Cloos, on the other hand, spends a significant part of every day nurturing relationships with horses.

“Like any animal,” she adds, “they are really responsive to your moods.”

The “spooky or flighty” ones make her more nervous, so “I talk to them more, just to remind myself to keep breathing — because if you stop breathing and stiffen up, then they think there is really a problem,” she adds. “They can sense fear, and if you are in a rush with the work, you are really doomed.”

Occasionally, even her sure hands and patient patter don’t work. She has been kicked a few times, though never hurt — “Usually you are so close to the horse that, if they do kick you, it’s more of a shove out of the way; at the end of the blow is when they have the momentum on it.”

There are horses that “for whatever reason, don’t like me, or I don’t like them,” she says.

“It’s like with any person you have to work with: you acknowledge that there is a certain level of discomfort and you try to adapt.”

Recently, a horse that had just been brought in from a nearby farm was skittish in the new barn; he “got so upset when I was working on him that he finally just tore away from the person holding him and ran back to the field he had come from,” she says. “That was a bad day.”

But for most horses, shoeing is like going to the dentist, she says: “It’s not how you would choose to spend your time, but you put up with it because you need to.”

Sunny is cold-shod, which means his shoes are hammered into shape and attached without being heated (because aluminum melts too easily). His stable-mate Jade is hot-shod, which requires more training, time and skill, and therefore can be more expensive. Horseshoes range widely in size, materials, and weight; farriers custom-fit each horse depending on its needs, by widening and narrowing the shoe, and by using pads and other add-ons that protect weak points and fill in the gaps to improve how fluidly the foot moves. For teenage riders who might “go hooliganing” around a trail, Cloos screws “caulks,” akin to cleats, onto their horses’ shoes to enhance traction. For Jade, Cloos adds “pour pads” as protection under the shoe because his soles are thin and his coffin bone is easily bruised.

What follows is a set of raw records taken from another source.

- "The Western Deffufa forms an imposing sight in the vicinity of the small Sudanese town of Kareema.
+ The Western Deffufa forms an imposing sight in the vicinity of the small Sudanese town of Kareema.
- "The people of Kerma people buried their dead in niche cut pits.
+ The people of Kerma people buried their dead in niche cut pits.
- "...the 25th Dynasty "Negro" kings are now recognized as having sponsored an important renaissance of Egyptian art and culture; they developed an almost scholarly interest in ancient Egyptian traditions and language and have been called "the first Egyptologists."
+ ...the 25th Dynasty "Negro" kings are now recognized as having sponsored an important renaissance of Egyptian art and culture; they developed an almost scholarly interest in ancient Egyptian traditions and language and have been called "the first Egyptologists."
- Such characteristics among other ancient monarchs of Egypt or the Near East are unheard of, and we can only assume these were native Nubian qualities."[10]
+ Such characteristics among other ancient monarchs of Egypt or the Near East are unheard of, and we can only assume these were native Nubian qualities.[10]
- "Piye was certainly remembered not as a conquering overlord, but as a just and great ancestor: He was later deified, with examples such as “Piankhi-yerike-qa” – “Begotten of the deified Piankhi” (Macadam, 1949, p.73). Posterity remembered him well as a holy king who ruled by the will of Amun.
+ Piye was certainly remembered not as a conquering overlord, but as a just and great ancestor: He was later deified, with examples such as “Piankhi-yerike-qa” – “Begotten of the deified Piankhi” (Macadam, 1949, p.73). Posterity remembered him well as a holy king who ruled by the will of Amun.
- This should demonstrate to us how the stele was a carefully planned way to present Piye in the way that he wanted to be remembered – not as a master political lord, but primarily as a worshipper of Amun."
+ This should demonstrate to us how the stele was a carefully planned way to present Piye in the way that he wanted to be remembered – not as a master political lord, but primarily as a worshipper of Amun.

“The goal is to fit them so well it’s like they are wearing nothing,” she says, turning on the propane-fired forge in her truck and using tongs to hold a steel shoe in the flames until it is “orange-hot.” Then she applies it to Jade’s hoof for about 5 seconds. The billowing smoke smells like burning hair, but her client doesn’t blink because Cloos has trimmed the foot to leave a layer of insensitive tissue. The burns show where she needs to further file down the hoof wall. Then Cloos re-heats the shoe to pound it into shape on the anvil.

Brawn doesn’t count much in the process, but Cloos is compact and athletic.

“Our instructor at Cornell used to say that farriers went to hell for two reasons: one was not charging enough for their work, and the other was for striking cold metal,” she says. “You just make so much more work for yourself that way. Certainly it’s a strong surface and you are working with iron, but you’re supposed to use the forge to shape the metal — ‘to strike while the iron is hot.’”

She cuts the pads to fit over the horse’s sole, and then, once the new shoe is shaped and cooled, sets the pads and nails the shoe against them onto Jade’s hoof. Nipping off any sharp edges and using a “clincher” to tuck remaining metal into the hoof wall, she then refiles the hoof and the shoe for a final smooth finish.